Abstract
Objective:
To evaluate the psychometric properties of the Arm Activity Measure (ArmA), a patient-reported measure of active and passive function in the paretic upper limb.
Design:
Psychometric evaluation study.
Setting:
Two specialist rehabilitation and spasticity management services.
Method:
Patients (n = 92) with upper limb paresis were recruited from two specialist neurorehabilitation centres. Mean age 44.5 (SD 16.7). Diagnostic distribution: stroke 48 (52%); other brain injury 28 (31%); or other neurological condition 16 (17%). Evaluation of convergent and divergent validity; unidimensionality, scaling, reliability (internal consistency and test–retest); responsiveness to change and feasibility of the ArmA were undertaken.
Results:
Expected convergent and divergent relationships were seen with the Leeds Adult Spasticity Impact Scale and the Disabilities of Arm Shoulder and Hand (DASH) (rho 0.5–0.63). Principal components analysis confirmed that active and passive function formed two separate constructs in each sub-scale. Mokken analysis corroborated the findings of the principal components analysis and demonstrated scaling using the monotone homogeneity model (Item H>0.5 for all items).

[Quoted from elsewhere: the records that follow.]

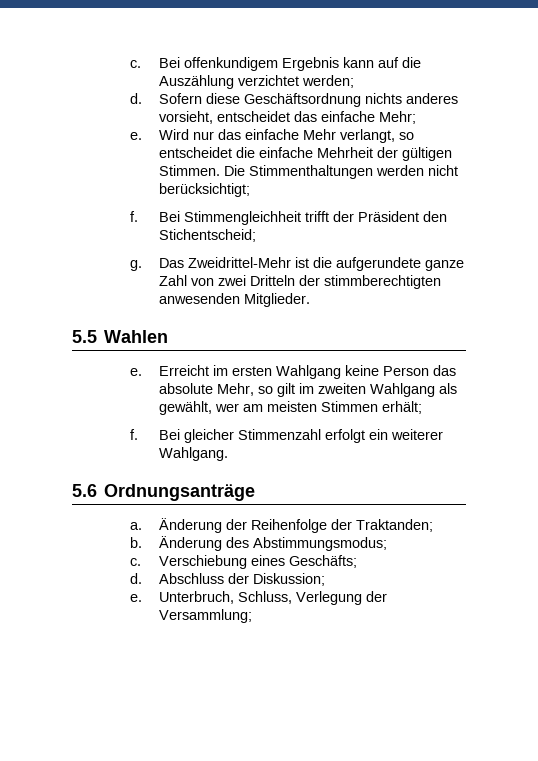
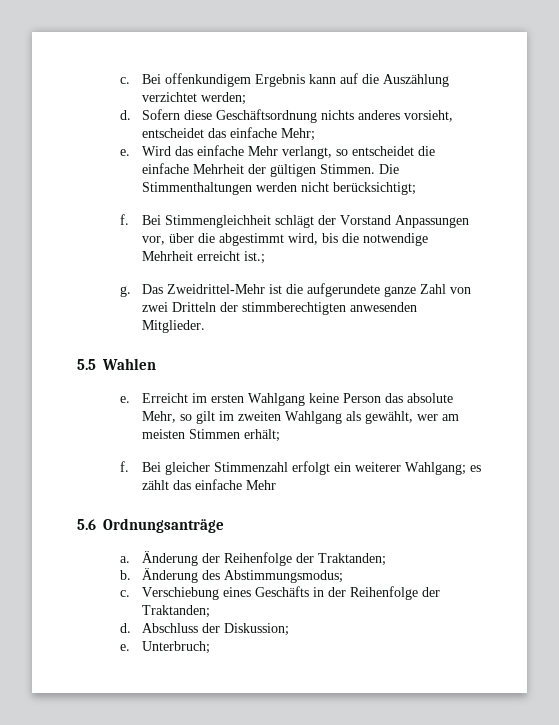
- Wird nur das einfache Mehr verlangt, so entscheidet die einfache Mehrheit der gültigen Stimmen.
+ Wird das einfache Mehr verlangt, so entscheidet die einfache Mehrheit der gültigen Stimmen.
- Bei Stimmengleichheit trifft der Präsident den Stichentscheid;
+ Bei Stimmengleichheit schlägt der Vorstand Anpassungen vor, über die abgestimmt wird, bis die notwendige Mehrheit erreicht ist.;
- Bei gleicher Stimmenzahl erfolgt ein weiterer Wahlgang.
+ Bei gleicher Stimmenzahl erfolgt ein weiterer Wahlgang; es zählt das einfache Mehr
- Verschiebung eines Geschäfts;
+ Verschiebung eines Geschäfts in der Reihenfolge der Traktanden;
- Unterbruch, Schluss, Verlegung der Versammlung;
+ Unterbruch;

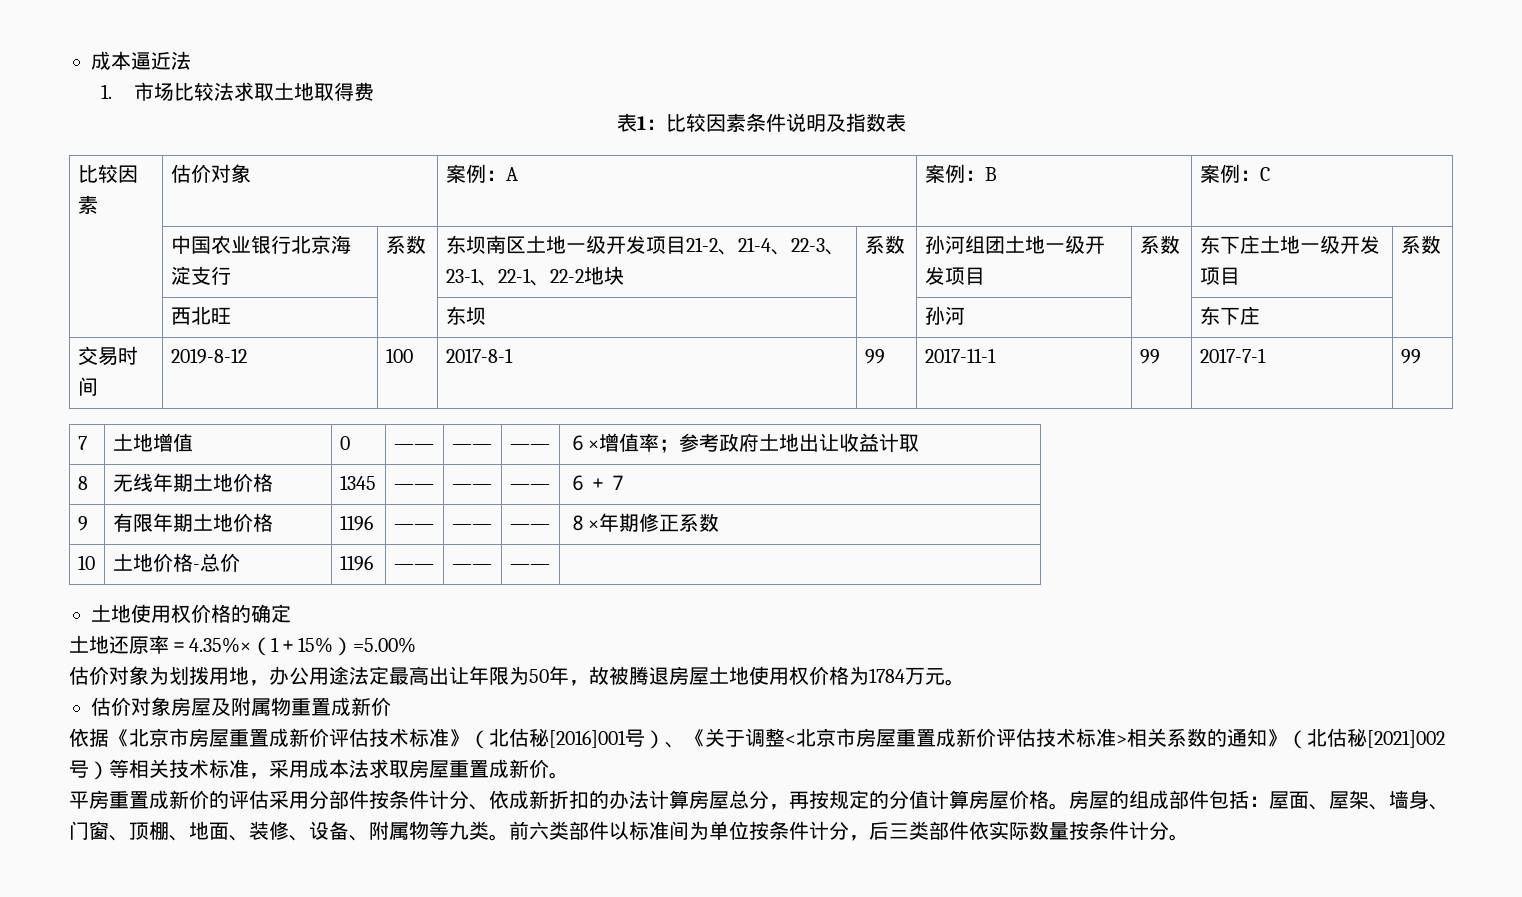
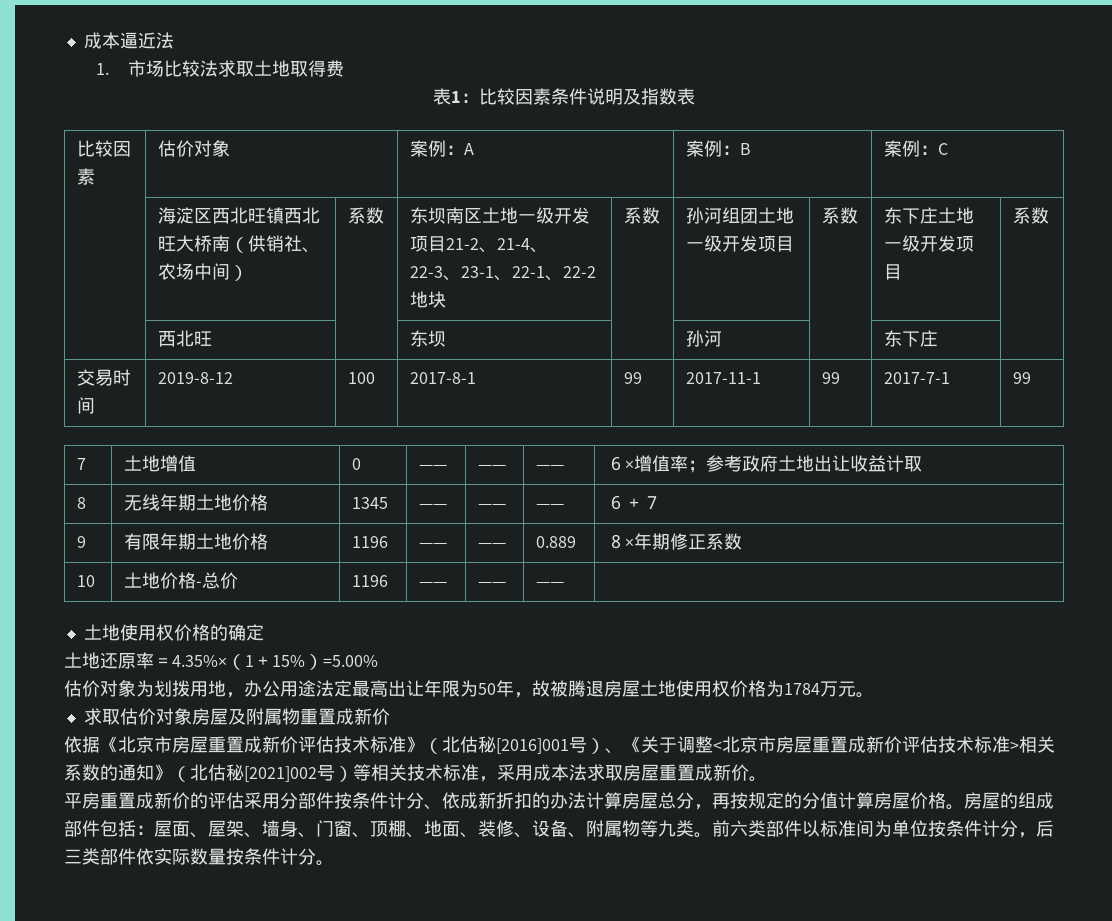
- 中国农业银行北京海淀支行
+ 海淀区西北旺镇西北旺大桥南（供销社、农场中间）
- 9 | 有限年期土地价格 | 1196 | —— | —— | —— | ８×年期修正系数
+ 9 | 有限年期土地价格 | 1196 | —— | —— | 0.889 | ８×年期修正系数
- 估价对象房屋及附属物重置成新价
+ 求取估价对象房屋及附属物重置成新价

Cronbach’s alpha was 0.85 and 0.96, respectively, for the passive and active function subscales. Item level test–retest agreement ranged from 92-97.5% (quadratic-weighted Kappa 0.71-0.94). In the subgroup treated for spasticity with botulinum toxin (n = 58), the ArmA passive function scale identified a significant difference between responder and non-responder groups (Mann Whitney U = 0.85, p < 0.01). Respondents reported the ArmA to be relevant (77%), easy to use (90%) and timely to complete (83% under 10 minutes).
Conclusion:
The ArmA is a valid and reliable tool feasible for use in the evaluation of upper limb function in the context of treatment for spasticity.